- [PROBLEM] Using "space" as the search string, find the matching lines below and copy them.

- [TASK INPUTS]
%%

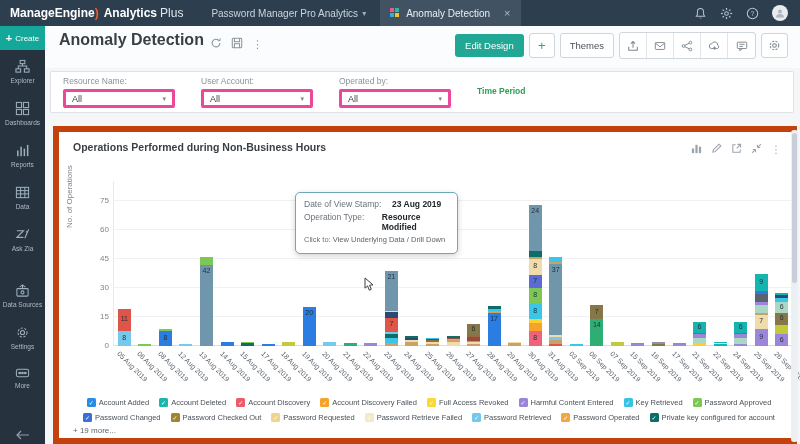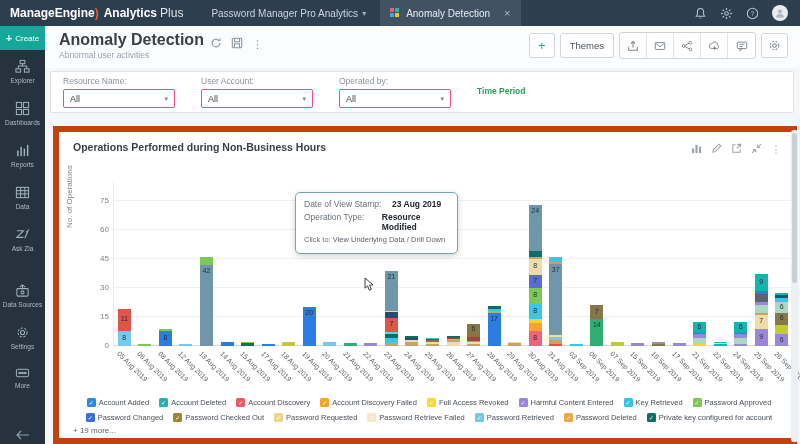--- a/index.html
+++ b/index.html
@@ -46,21 +46,21 @@
   .btn-light { background:#fff; border:1px solid #cfd5da; border-radius:3px; color:#4a5158; font-size:9.5px; padding:6px 9px; cursor:pointer; }
   .btn-group { display:flex; border:1px solid #cfd5da; border-radius:3px; overflow:hidden; background:#fff; }
   .btn-ico { width:27px; height:25px; display:flex; align-items:center; justify-content:center; border-right:1px solid #e1e5e9; cursor:pointer; }
   .btn-ico:last-child { border-right:none; }
   .btn-gear { background:#fff; border:1px solid #cfd5da; border-radius:3px; width:27px; height:25px; display:flex; align-items:center; justify-content:center; cursor:pointer; }
 
   
   #filters { position:absolute; left:5px; top:45px; width:744px; height:42px; background:#fff; border:1px solid #dfe3e8; border-radius:2px; display:flex; align-items:center; padding-left:12px; gap:26px; }
   .filter .flabel { font-size:8.5px; color:#8b939b; margin-bottom:3px; }
   .filter .flabel.green { color:#2b9e55; font-weight:bold; }
-  .fselect { width:112px; height:19px; border:1px solid #ec4899; border-radius:2px; background:#fff; display:flex; align-items:center; justify-content:space-between; padding:0 6px; font-size:9px; color:#3c4248; cursor:pointer; }
+  .fselect { width:112px; height:19px; border:3px solid #ec4899; border-radius:2px; background:#fff; display:flex; align-items:center; justify-content:space-between; padding:0 6px; font-size:9px; color:#3c4248; cursor:pointer; }
   .fselect .caret { color:#7d868e; font-size:7px; }
 
   
   #panel { position:absolute; left:8px; top:100px; width:744px; height:318px; background:#fff; border:6px solid #c2410c; }
   .ptitle { position:absolute; left:14px; top:9px; font-size:10.5px; font-weight:bold; color:#3a3f45; }
   .picons { position:absolute; right:10px; top:8px; display:flex; gap:9px; align-items:center; color:#9aa2aa; }
   .picons .kebab { font-size:10px; }
 
   #plot { position:absolute; left:54px; top:49px; width:678px; height:165px; border-left:1px solid #e7eaee; }
   .grid { position:absolute; left:0; width:678px; height:1px; background:#eff1f4; }
@@ -253,34 +253,34 @@
           <path d="M6 1 2 5l4 4M2 5h12"></path>
         </svg>
       </div>
   </div>
 
   <div id="main">
 
     <div id="viewhead">
       <div class="vtitle-wrap">
         <span class="vtitle">Anomaly Detection</span>
-        <div class="vsub">Abnormal user activities</div>
       </div>
       <div class="vhead-icons">
         <span><svg width="12" height="12" viewBox="0 0 14 14" fill="none" stroke="#8b949c" stroke-width="1.3">
               <path d="M11.5 7a4.5 4.5 0 1 1-1.4-3.2"></path>
               <path d="M11.8 1.5v2.8H9" stroke-width="1.1"></path>
             </svg></span>
         <span><svg width="12" height="12" viewBox="0 0 14 14" fill="none" stroke="#8b949c" stroke-width="1.2">
               <rect x="1.5" y="1.5" width="11" height="11" rx="1"></rect>
               <path d="M4 1.5v4h6v-4M4 12.5V8h6v4.5"></path>
             </svg></span>
         <span class="kebab">⋮</span>
       </div>
       <div class="vhead-right">
+        <div class="btn-teal">Edit Design</div>
         <div class="btn-sq">+</div>
         <div class="btn-light">Themes</div>
         <div class="btn-group">
           <div class="btn-ico">
               <svg width="12" height="12" viewBox="0 0 14 14" fill="none" stroke="#7d868e" stroke-width="1.2">
                 <path d="M7 9V2M4.5 4.2 7 1.8l2.5 2.4"></path>
                 <path d="M2 8v4h10V8"></path>
               </svg>
             </div>
           <div class="btn-ico">
@@ -696,21 +696,21 @@
           <div class="litem">
             <span class="lbox" style="background: rgb(245, 233, 200);">✓</span>
             <span class="llab">Password Retrieve Failed</span>
           </div>
           <div class="litem">
             <span class="lbox" style="background: rgb(114, 200, 234);">✓</span>
             <span class="llab">Password Retrieved</span>
           </div>
           <div class="litem">
             <span class="lbox" style="background: rgb(240, 168, 68);">✓</span>
-            <span class="llab">Password Deleted</span>
+            <span class="llab">Password Operated</span>
           </div>
           <div class="litem">
             <span class="lbox" style="background: rgb(13, 110, 104);">✓</span>
             <span class="llab">Private key configured for account</span>
           </div>
         </div>
       <div class="lmore">+ 19 more...</div>
     </div>
   </div>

%%

- [YOUR RESPONSE]
-  .fselect { width:112px; height:19px; border:1px solid #ec4899; border-radius:2px; background:#fff; display:flex; align-items:center; justify-content:space-between; padding:0 6px; font-size:9px; color:#3c4248; cursor:pointer; }
+  .fselect { width:112px; height:19px; border:3px solid #ec4899; border-radius:2px; background:#fff; display:flex; align-items:center; justify-content:space-between; padding:0 6px; font-size:9px; color:#3c4248; cursor:pointer; }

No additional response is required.